Detected change data
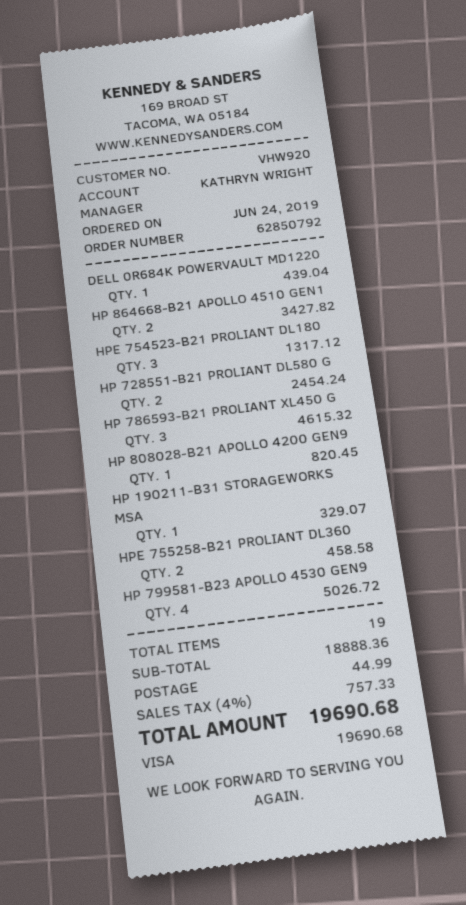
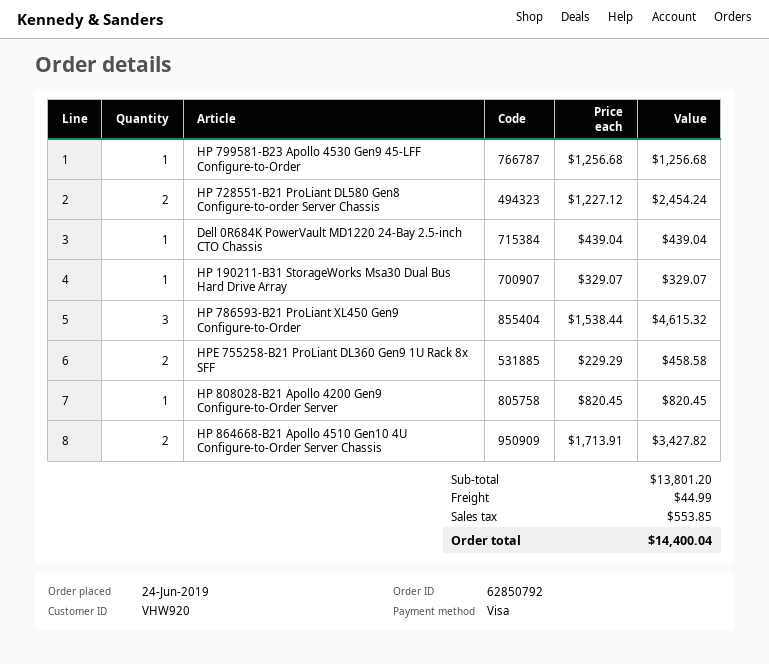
HPE 754523-B21 PROLIANT DL180: 3 for 1317.12 -> none
HP 799581-B23 APOLLO 4530 GEN9: 4 for 5026.72 -> 1 for 1256.68
subtotal: 18888.36 -> 13801.20
tax: 757.33 -> 553.85
total: 19690.68 -> 14400.04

**Description of the task**. Exactly as written above, print every line of the data but not its pictures.

**Output below**.
HPE 754523-B21 PROLIANT DL180: 3 for 1317.12 -> none
HP 799581-B23 APOLLO 4530 GEN9: 4 for 5026.72 -> 1 for 1256.68
subtotal: 18888.36 -> 13801.20
tax: 757.33 -> 553.85
total: 19690.68 -> 14400.04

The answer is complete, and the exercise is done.